On a positive note, more than 200 apparel brands, retailers and importers from over 20 countries in Europe, North America, Asia and Australia have signed the Bangladesh Fire and Building Safety in Bangladesh Accord since Rana Plaza. By doing so, they have joined two global trade unions, eight Bangladesh trade unions and four NGO witnesses in banding together to help prevent unnecessary disasters such as that which happened on April 24, 2013. A five-year independent, legally binding agreement between global brands and retailers and trade unions, the Accord is designed to build a safe and healthy Bangladeshi Ready Made Garment (RMG) Industry. But there are still plenty of major international brands that have not yet signed the Accord, which means there is still a fairly long way to go overall. As consumers, we can help to push back against this by staying on top of which brands are signatories and which still need to be lobbied in the right direction.

While the Accord is beneficial for worker's rights in Bangladesh though, there are plenty of other nations that deserve our focus too. Research shows that garment workers like Sokhaeng in Cambodia, for example, are only just scraping by on low pay. As a married and not very well educated woman of 27, Sokhaeng’s experiences aren’t all that unique, but are instead reflective of the norm where she works in Cambodia. Although Sokhaeng has a young child, he doesn’t actually live with her and her husband. “He is too young to stay home alone, and the couple cannot access childcare, so Sokhaeng thought it best to leave the child with his grandparents in her home village,” the Garment Worker Diaries explain. “Maybe, when he is older, he will be able to live with them, she says.” Sokhaeng sews non-stop for periods of between four and eight hours at a time and she does so for as little as 3,300 riels (A$1.10) per hour. But Sokhaeng is comparatively lucky, because she earns above the legal minimum wage of 2,700 riels an hour and is also given a meal allowance by her employer.

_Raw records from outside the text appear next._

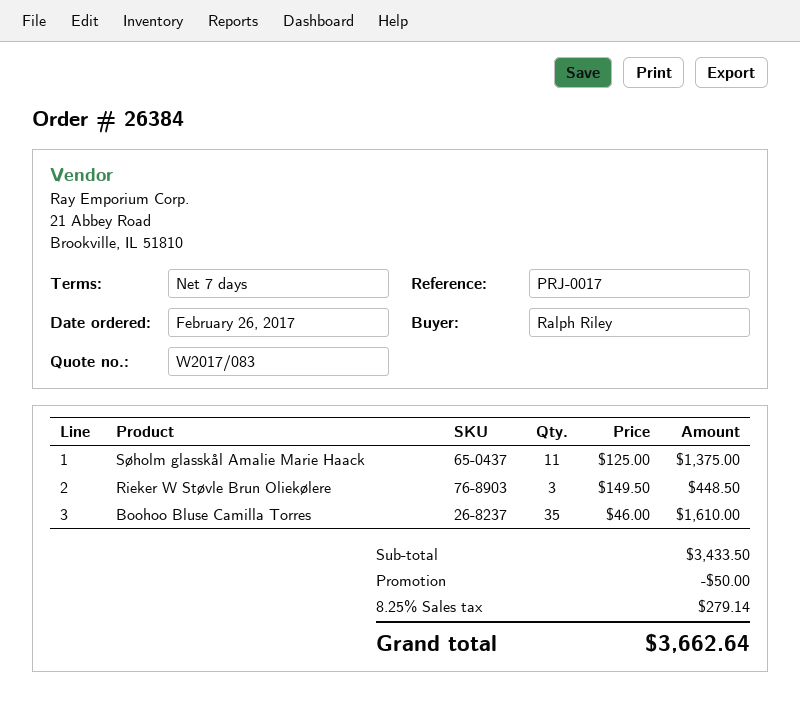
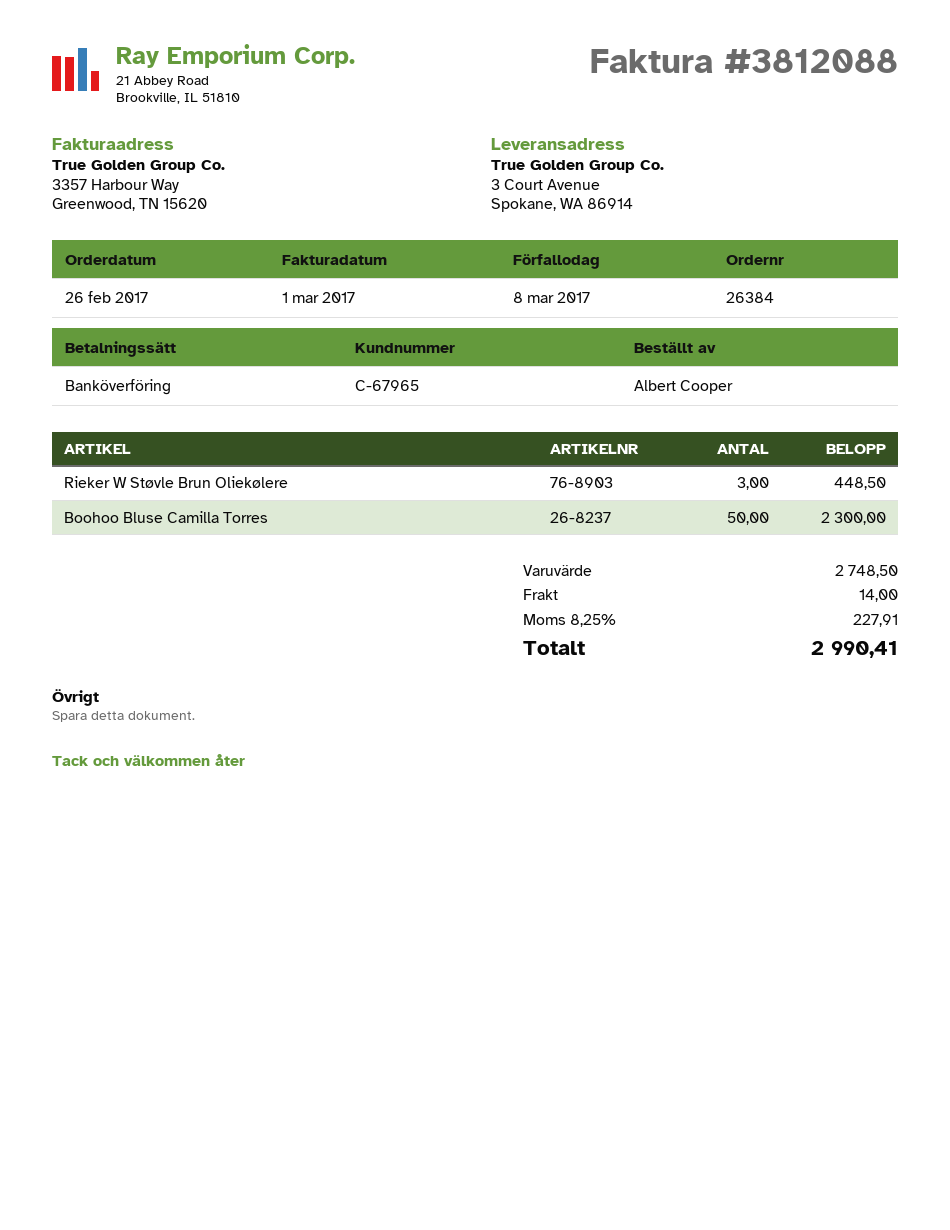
ordered by: Ralph Riley -> Albert Cooper
Søholm glasskål Amalie Marie Haack: 11 for 1375.00 -> none
Boohoo Bluse Camilla Torres: 35 for 1610.00 -> 50 for 2300.00
subtotal: 3433.50 -> 2748.50
discount: 50.00 -> none
shipping: none -> 14.00
tax: 8.25% = 279.14 -> 8.25% = 227.91
total: 3662.64 -> 2990.41

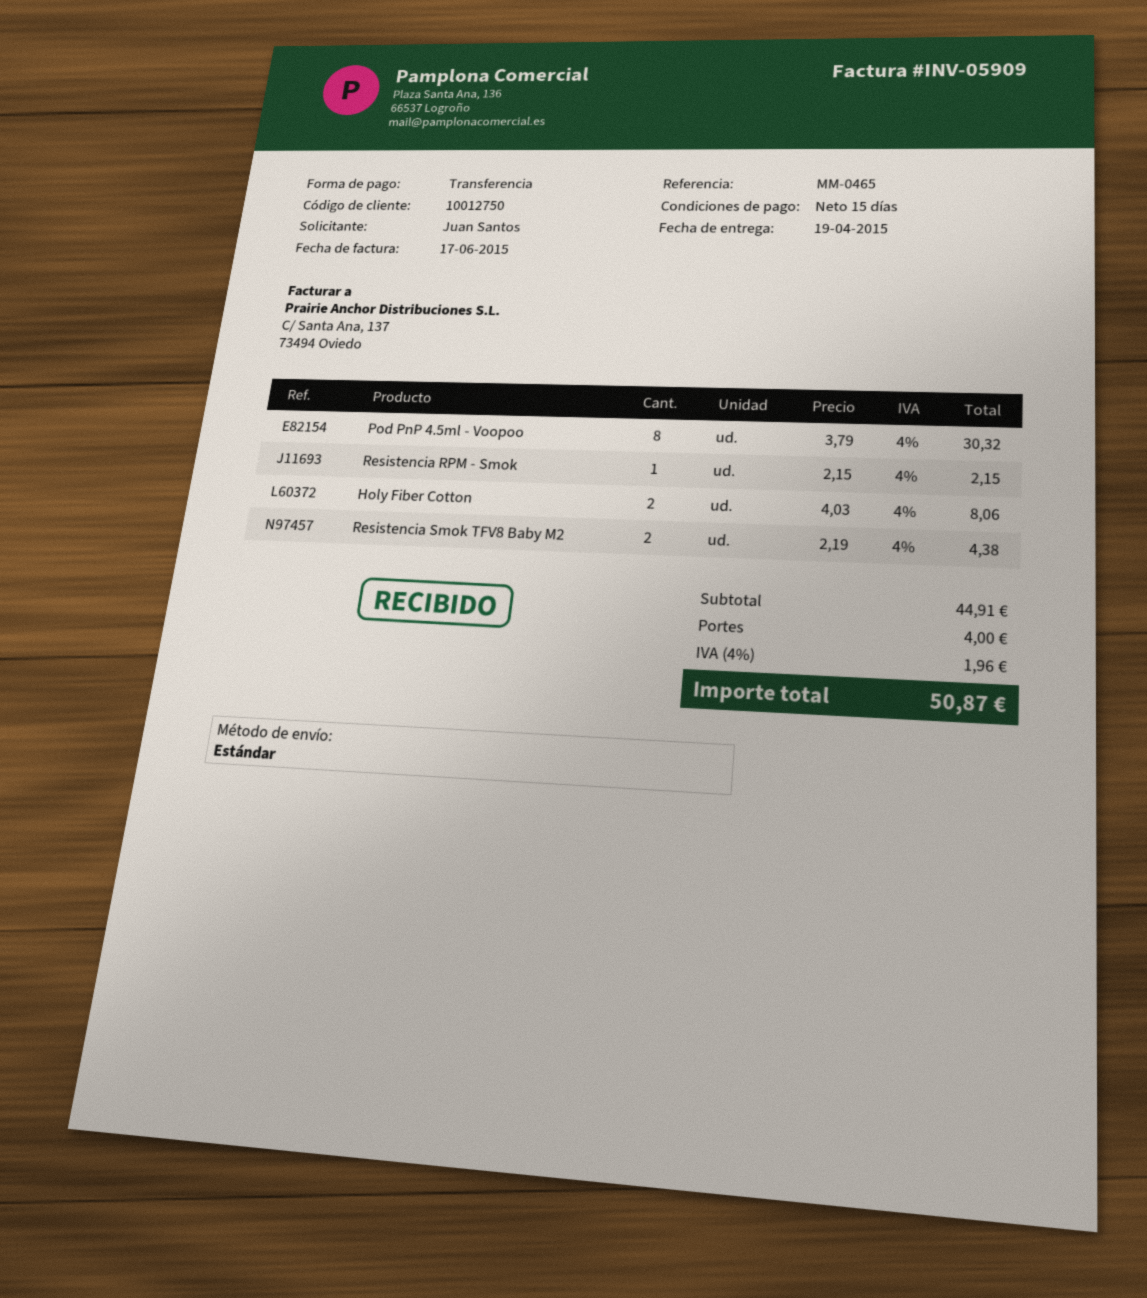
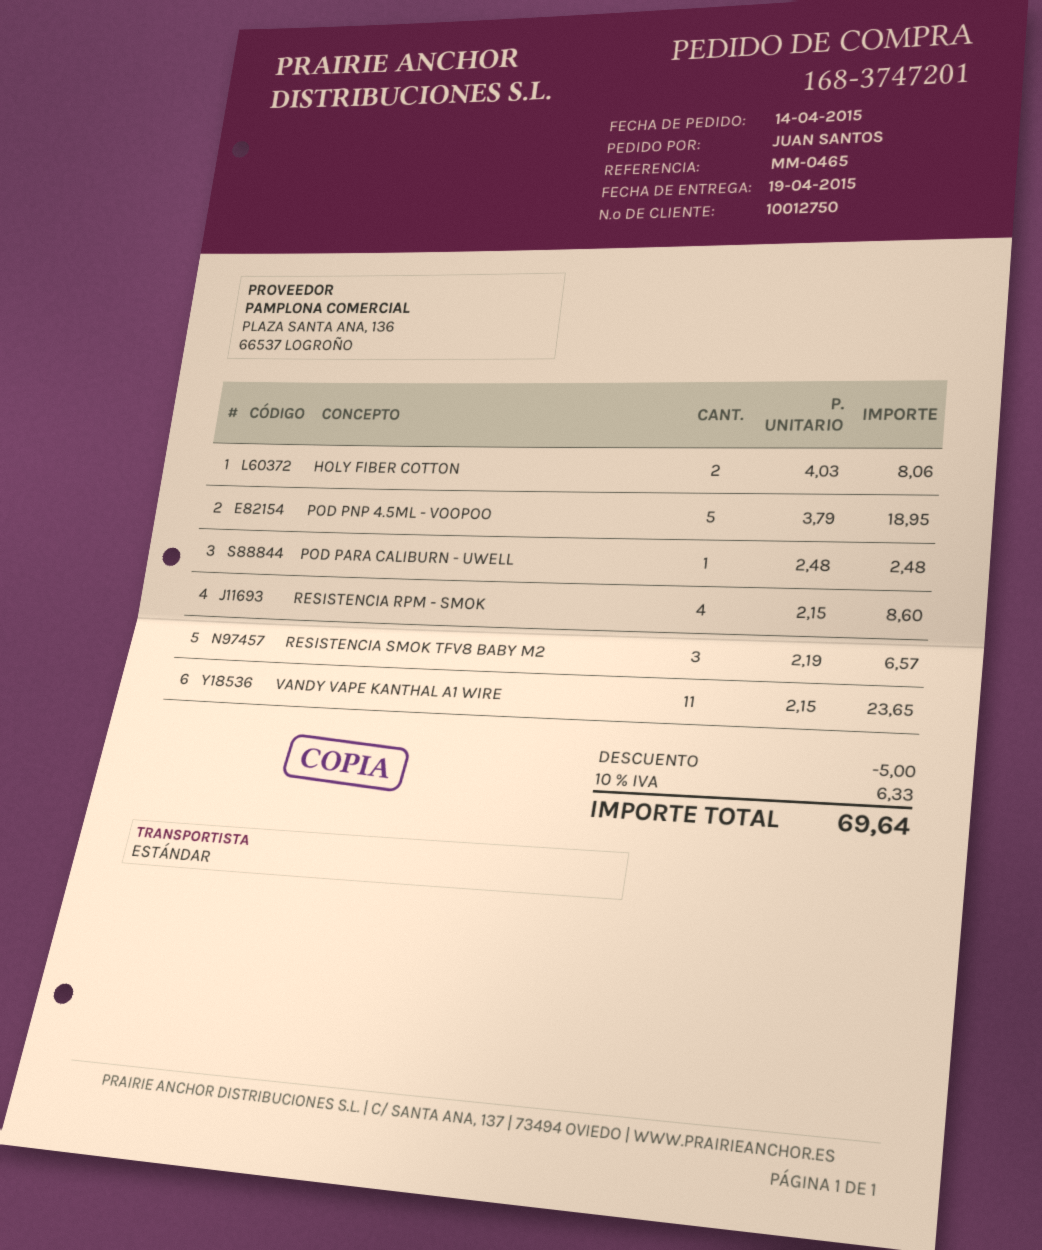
Pod PnP 4.5ml - Voopoo: 8 x 3.79 = 30.32 -> 5 x 3.79 = 18.95
Resistencia RPM - Smok: 1 x 2.15 = 2.15 -> 4 x 2.15 = 8.60
Resistencia Smok TFV8 Baby M2: 2 x 2.19 = 4.38 -> 3 x 2.19 = 6.57
POD PARA CALIBURN - UWELL: none -> 1 x 2.48 = 2.48
VANDY VAPE KANTHAL A1 WIRE: none -> 11 x 2.15 = 23.65
discount: none -> 5.00
shipping: 4.00 -> none
tax: 4% = 1.96 -> 10% = 6.33
total: 50.87 -> 69.64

Sadly, Sokhaeng says she rarely feels safe as a result of both the physical environment and the behaviour of management. “Her factory is so cramped, she says, that there is almost no room to walk—if there were an emergency, it would be near impossible for everyone to exit the factory in a safe manner,” her diary reveals. “The air is acrid, full of chemical smells and other pollutants. Her supervisors are domineering— Sokhaeng has reported almost two dozen instances in which a supervisor has yelled at or insulted her or a colleague, with one supervisor saying that Sokhaeng ‘will not have a bright future with [that] careless working style.’” While strong unions could potentially help workers like Sokhaeng negotiate improved working conditions though, her employer is hostile towards union members, so she fears that she will lose her job if she joins.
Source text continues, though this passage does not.